Oil is a symbol of the Holy Spirit, used in consecrating priests (Exodus 29:7) and used to comfort the sheep (Psalm 23).
Honestly, I’d never made the connection between this miracle and my own life.
What do I do to leave space (empty containers) in my life for the Holy Spirit?
Am I willing to do the hard work of making this space for the Holy Spirit?
Do I ever shut the door and block out all the cares of the world, focusing on the work the Holy Spirit wants to pour into my life?
While the widow’s oil stopped pouring out when the last container was full, God promises to pour out His Spirit on all flesh. “In the last days it will be, God declares, that I will pour out my Spirit upon all flesh, and your sons and your daughters shall prophesy, and your young men shall see visions, and your old men shall dream dreams.” (Acts 2:17)
One of the things on my bucket list is a spiritual retreat. While I should be able to do that in my lovely, quiet, country home, I find too many distractions. The weeds in my gardens, the ever-present laundry and dirty dishes, the stacks of returned piano music that hasn’t yet been filed, the books that are on my “read ME” stacks, even the daily delivery from the postal service.

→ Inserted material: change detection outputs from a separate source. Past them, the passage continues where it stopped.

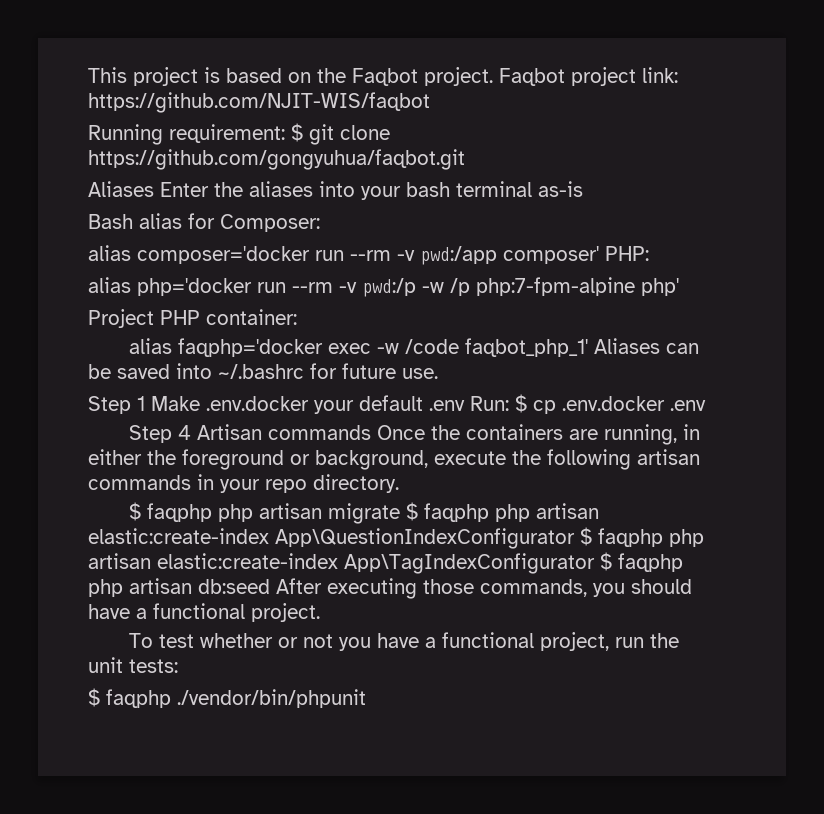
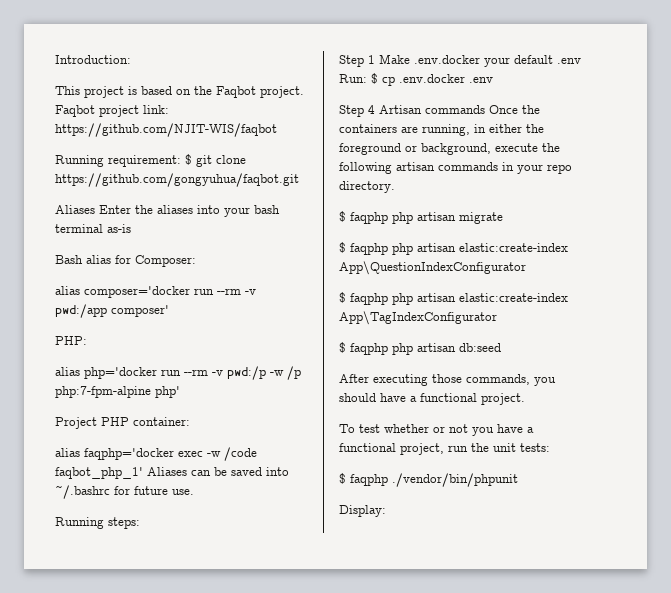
(88, 75) none -> [55,55,131,64] Introduction: //
(599, 255) none -> (169, 311) //
(438, 373) none -> [55,517,140,529] // Running steps:
(400, 513) none -> (503, 218) //
(575, 538) none -> (526, 268) //
(595, 563) none -> (497, 318) //
(270, 586) none -> (501, 347) //
(366, 698) none -> [339,505,386,517] // Display:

Part of me longs for taking 24 hours away, and part of me is a bit frightened by what the Holy Spirit will show me.
And today, as I think about the widow and her sons, I have more respect for her and fewer questions about how much more oil she might have had if they had collected more jars.
Elijah said “Now sell the olive oil and pay your debts, and your and your sons can live on what is left over.” (2 Kings 4:7)
It was enough.
And whatever the Holy Spirit reveals, He empowers us to be obedient.